Ideally, by the end of my career, all I’ll be obligated to do is make art. My end goal is to make a life for myself with my artistic practice and to be able to financially support myself exclusively by painting. I love painting, it’s the only thing in life for which I truly have patience. When I wake up, I think about my paintings, and when I’m falling asleep, my paintings are what keep me awake. To me, I have an important relationship with making art that I haven’t been able to replicate with any other part of my life. As of now, I’ve had to consistently work a side-job to support my painting practice. My end goal, sometime hopefully not TOO far in the future, is to be able to sell my paintings to support my creation of more work. The end goal is to have all the time in the world to paint.
Alright, so let’s move onto what keeps you busy professionally?
I make figurative oil paintings about my personal memories and past life. I use memory as a tool to interpret my current self and express parts of myself that feel awkward, confused, lonely, joyous, or sentimental. I paint from pictures and the way I apply oil paint is very classical, painting many layers to establish a surface, essentially working through a picture very closely and tediously. I’m usually excited by the end result. When I’m most excited is when I know I’ve made a good painting. It took me a while to get where I am in my artistic practice. I went to college and received a BFA in Painting and made completely different work between then and now. Up until recently, I applied paint in a way I thought was “painterly” or maybe even trendy. When I finally decided a couple of years ago to drop any expectations and just paint from a picture the way my hand naturally wanted to was when I finally found peace within my work. I’ve been painting since I was a kid, like everyone else, but I really started to take it more seriously during my college years, and even more so now. It definitely hasn’t been easy, and I’m still in a place in life where I’m facing challenges daily: financially, within my space, within my community, and within myself. I have a great support system in trying to overcome any challenges I meet, but I’m still figuring out all the aspects of creating for myself a successful artistic career. I’ve learned to follow my instincts when it comes to the way I paint, not to worry about what other people think about my paintings, and mostly to paint the subject matter in which I’m most personally invested. I’m not really bothered if somebody is uncomfortable with an aspect of my paintings. I’m also not bothered by the fact that my paintings are so personal, and not always relatable. I paint what I want to paint because otherwise I’d have no reason to do so. I want my painting practice to keep me excited and curious, and to be able to carry on with it throughout my life.

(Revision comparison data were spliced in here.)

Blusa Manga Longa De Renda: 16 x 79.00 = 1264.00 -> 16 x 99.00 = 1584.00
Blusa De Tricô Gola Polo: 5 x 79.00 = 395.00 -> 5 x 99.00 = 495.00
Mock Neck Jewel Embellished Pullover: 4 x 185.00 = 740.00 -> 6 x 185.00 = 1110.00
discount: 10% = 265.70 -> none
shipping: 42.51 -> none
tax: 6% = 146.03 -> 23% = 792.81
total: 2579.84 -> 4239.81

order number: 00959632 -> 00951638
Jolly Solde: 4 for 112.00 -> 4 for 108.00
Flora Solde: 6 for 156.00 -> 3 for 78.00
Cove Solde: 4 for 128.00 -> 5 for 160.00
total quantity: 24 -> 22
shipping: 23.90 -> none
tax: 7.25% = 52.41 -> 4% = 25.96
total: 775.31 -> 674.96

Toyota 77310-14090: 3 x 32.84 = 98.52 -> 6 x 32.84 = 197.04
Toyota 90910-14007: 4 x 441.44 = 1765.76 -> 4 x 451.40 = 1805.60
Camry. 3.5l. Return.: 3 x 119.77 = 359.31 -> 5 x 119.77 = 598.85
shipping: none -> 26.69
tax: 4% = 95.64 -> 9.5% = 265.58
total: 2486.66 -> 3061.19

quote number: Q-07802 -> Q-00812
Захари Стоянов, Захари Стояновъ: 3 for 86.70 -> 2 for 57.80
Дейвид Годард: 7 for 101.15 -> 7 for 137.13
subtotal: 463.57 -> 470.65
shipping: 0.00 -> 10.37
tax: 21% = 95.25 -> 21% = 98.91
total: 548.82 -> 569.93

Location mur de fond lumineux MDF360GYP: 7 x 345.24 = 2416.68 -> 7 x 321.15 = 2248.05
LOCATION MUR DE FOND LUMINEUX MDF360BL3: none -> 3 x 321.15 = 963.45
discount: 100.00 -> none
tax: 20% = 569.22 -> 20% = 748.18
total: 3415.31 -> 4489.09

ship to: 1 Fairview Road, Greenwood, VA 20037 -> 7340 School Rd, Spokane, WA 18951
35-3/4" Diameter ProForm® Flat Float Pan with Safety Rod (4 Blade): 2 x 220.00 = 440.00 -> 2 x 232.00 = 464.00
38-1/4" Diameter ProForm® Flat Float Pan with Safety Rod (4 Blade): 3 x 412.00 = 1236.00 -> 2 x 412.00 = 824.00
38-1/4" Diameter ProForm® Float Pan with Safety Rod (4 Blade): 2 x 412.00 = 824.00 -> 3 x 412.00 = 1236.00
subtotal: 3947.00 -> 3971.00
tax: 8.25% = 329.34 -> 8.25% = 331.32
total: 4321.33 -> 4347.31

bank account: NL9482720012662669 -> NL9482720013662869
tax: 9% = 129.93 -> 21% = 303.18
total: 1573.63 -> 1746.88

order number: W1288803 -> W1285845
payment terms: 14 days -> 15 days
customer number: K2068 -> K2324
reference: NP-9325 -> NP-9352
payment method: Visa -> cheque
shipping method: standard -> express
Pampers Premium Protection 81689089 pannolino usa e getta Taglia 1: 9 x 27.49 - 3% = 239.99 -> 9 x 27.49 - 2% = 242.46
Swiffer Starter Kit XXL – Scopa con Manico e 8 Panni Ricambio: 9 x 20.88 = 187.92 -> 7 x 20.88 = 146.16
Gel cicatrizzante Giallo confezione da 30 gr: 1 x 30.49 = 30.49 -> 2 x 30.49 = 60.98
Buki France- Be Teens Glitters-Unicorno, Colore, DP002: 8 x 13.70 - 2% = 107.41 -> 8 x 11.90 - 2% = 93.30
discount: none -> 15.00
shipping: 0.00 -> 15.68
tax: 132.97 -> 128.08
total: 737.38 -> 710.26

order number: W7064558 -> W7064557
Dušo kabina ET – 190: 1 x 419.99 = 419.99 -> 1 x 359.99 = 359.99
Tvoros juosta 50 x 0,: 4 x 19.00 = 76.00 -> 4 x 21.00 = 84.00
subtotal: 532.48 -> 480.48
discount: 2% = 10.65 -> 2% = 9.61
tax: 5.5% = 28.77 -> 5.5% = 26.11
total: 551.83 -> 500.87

Let’s say your best friend was visiting the area and you wanted to show them the best time ever. Where would you take them? Give us a little itinerary – say it was a week long trip, where would you eat, drink, visit, hang out, etc.
One of my favorite spots around is Jester King Brewery. The land there is so beautiful and I always bring visitors there with me. It’s probably the most visited place in my history in Texas. They’re the best spot for a great beer to enjoy in the beautiful Texas weather, but we have so many breweries that any single one would still do the trick. We’d eat at Bouldin Creek Cafe and the Beer Plant as well as getting tacos from Vera Cruz or Papalote. We’d visit The Contemporary Austin and maybe even the Blanton and go swimming in the Greenbelt or paddling on the Colorado River. There’s an endless amount of things to do. Who else deserves some credit and recognition?
My partner, Daniel, deserves the biggest shoutout in my life. He encourages and inspires me, supports me and motivates me. Without him I would have nothing to paint about because life would serve less purpose. It’s also worth mentioning the support from my friends and family throughout my artistic career, as well as from all of the artists I’ve met and continue to meet. Without other art, there would be no conversation.